Arthur looked at his companion in some astonishment.

“Yes; Mrs. Berry has been good enough to find time to justify the statement which, to my utter astounding, she made this morning. She told you that she had heard of your sorrow from my lips.”

“Which was, I know, an untruth.”

“It was nothing of the kind.”

“What, you did tell her, then?”

“No.”

“I don’t, of course, understand.”

“I should think not, and I should like to know who ever did understand a woman, especially when she grafts upon duplicity, which is natural to her, religion, which is not. Nice crabs come of that grafting, and this is one of them. She heard of the sorrow from my lips. It seems that when I woke in the morning—not that I had much sleep, thinking of your affairs—I said to myself, ‘Poor Arthur.’ She never spoke. I thought she was asleep. But there it was from my lips, and she has been asking me what I thought of a husband who dared, in the presence of a third party, to accuse his wife, unjustly, of a falsehood.”

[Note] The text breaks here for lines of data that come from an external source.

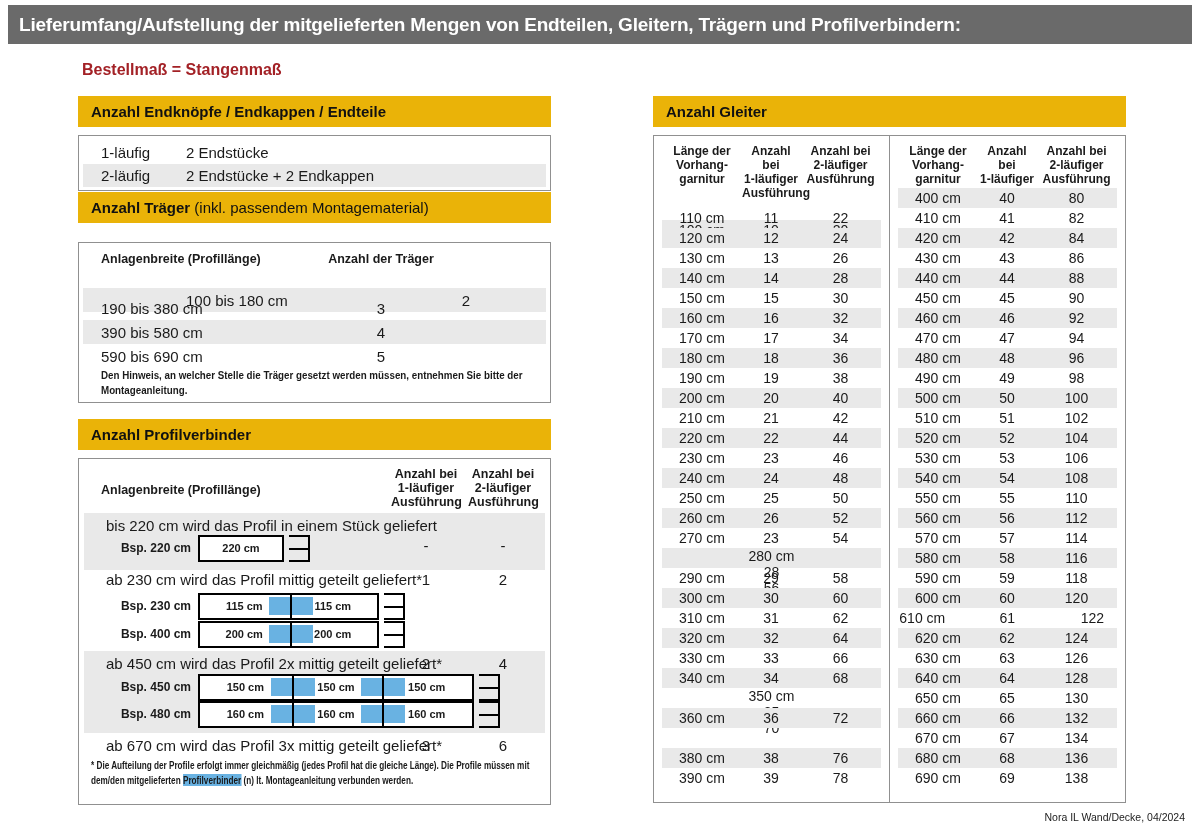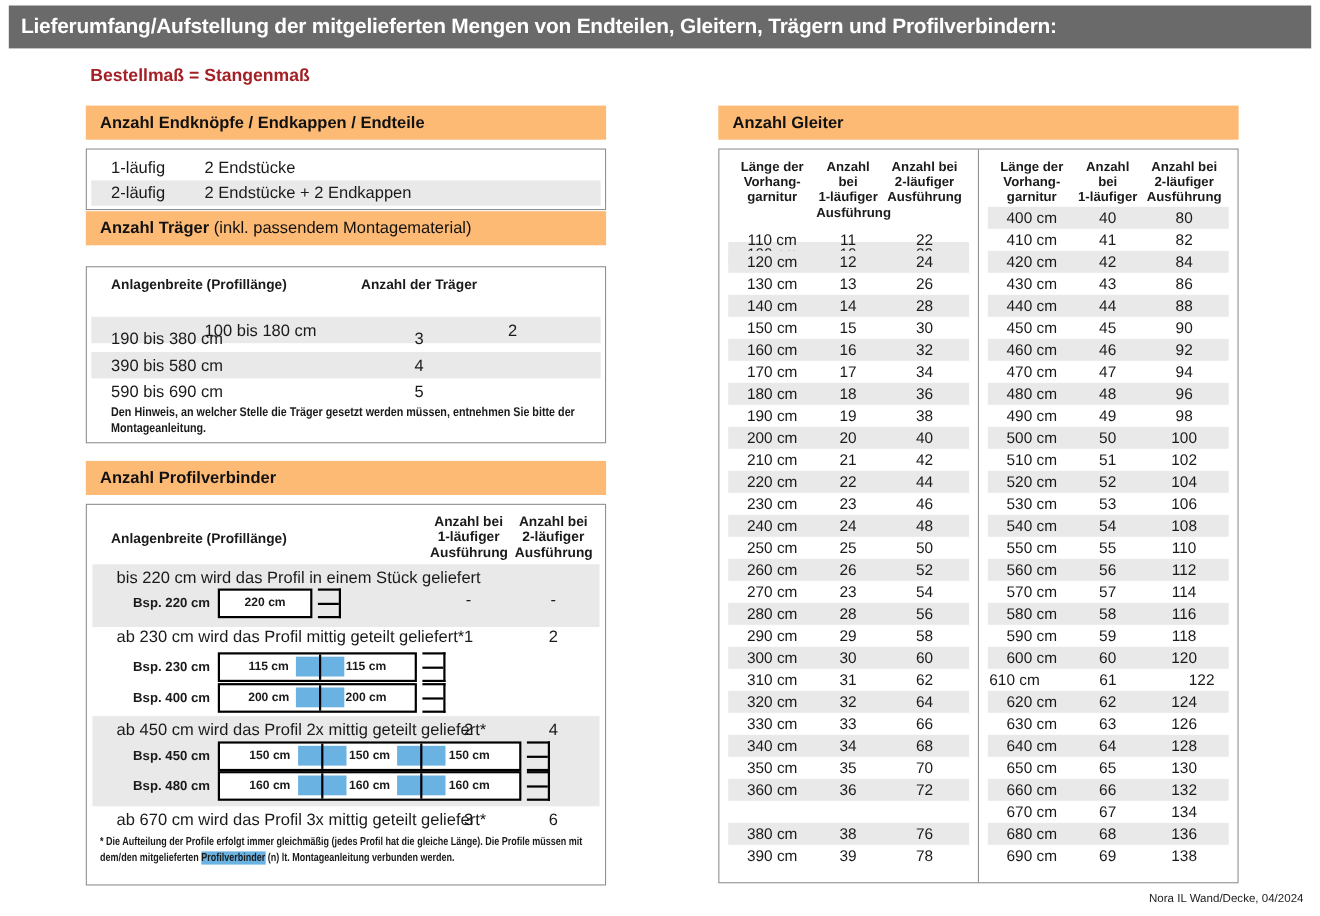--- a/index.html
+++ b/index.html
@@ -14,7 +14,7 @@
   .order-note { position:absolute; left:82px; top:61px; color:#a32126;
     font-weight:bold; font-size:16px; }
 
-  .sechdr { position:absolute; width:473px; height:31px; background:#fdba74;
+  .sechdr { position:absolute; width:473px; height:31px; background:#eab308;
     color:#111; font-size:15px; font-weight:bold; line-height:31px; padding-left:13px; }
   .sechdr .normal { font-weight:normal; }
   #hdr-endteile { left:78px; top:96px; }

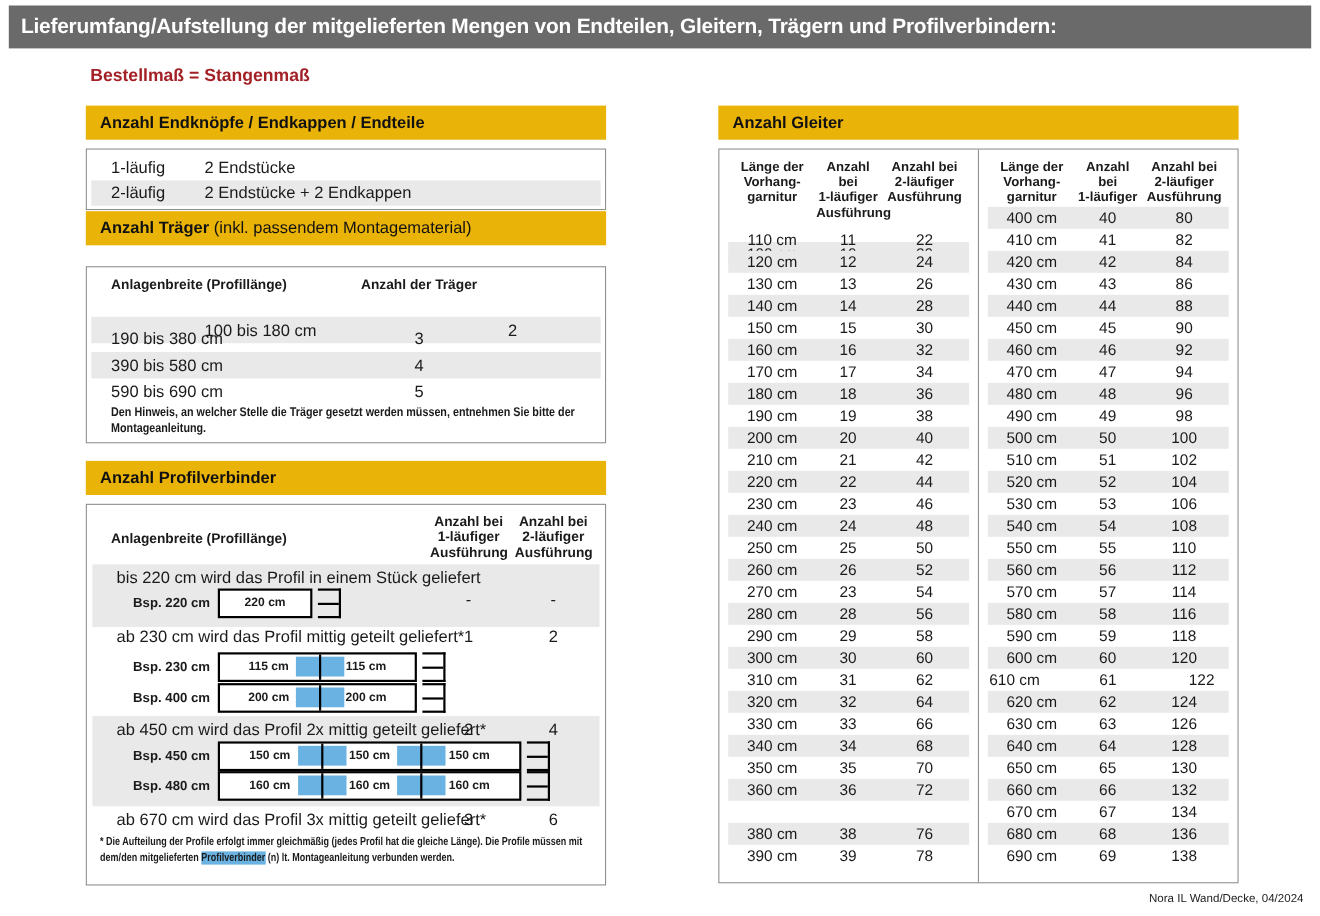--- a/index.html
+++ b/index.html
@@ -339,7 +339,7 @@
           <div class="gl-c2">23</div>
           <div class="gl-c3">54</div>
         </div>
-        <div class="gl-row shade" style="top: 412px;">
+        <div class="gl-row shade" style="top: 412px; flex-direction: column;">
           <div class="gl-c1">280 cm</div>
           <div class="gl-c2">28</div>
           <div class="gl-c3">56</div>

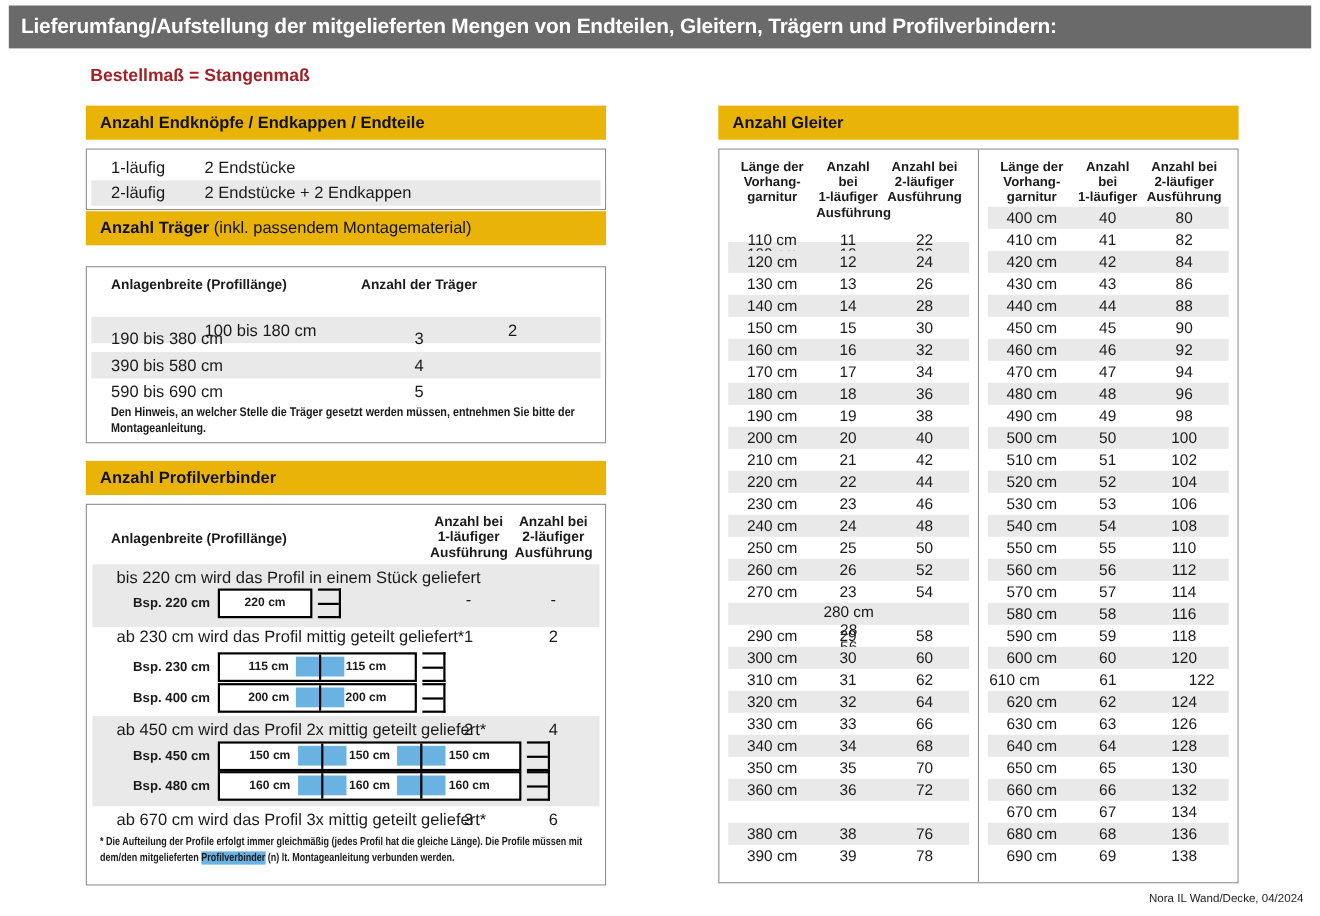--- a/index.html
+++ b/index.html
@@ -374,7 +374,7 @@
           <div class="gl-c2">34</div>
           <div class="gl-c3">68</div>
         </div>
-        <div class="gl-row" style="top: 552px;">
+        <div class="gl-row" style="top: 552px; flex-direction: column;">
           <div class="gl-c1">350 cm</div>
           <div class="gl-c2">35</div>
           <div class="gl-c3">70</div>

“Those two words were all that passed before my meeting Mrs. Berry?”

“All. And on those two words hangs her entire justification of what she said to you. These are the notions of people who give away Testaments. Never mind. There’s the station, and, by Jove! yonder comes the train. Look alive, you’ve just time. All right! God bless you!—and Arthur, a word, if the train were upon us. Do nothing rashly. In, in, and get your ticket!”

Lygon saved the train, and was fortunate enough to catch the next for Folkestone.

It was not until he had been travelling for some time in this latter that he had completed his meditations on all that he had heard that crowded morning.

Later, and when on board the French boat, he put his hand into the pocket where lay the Testament he had received from the hand of his child.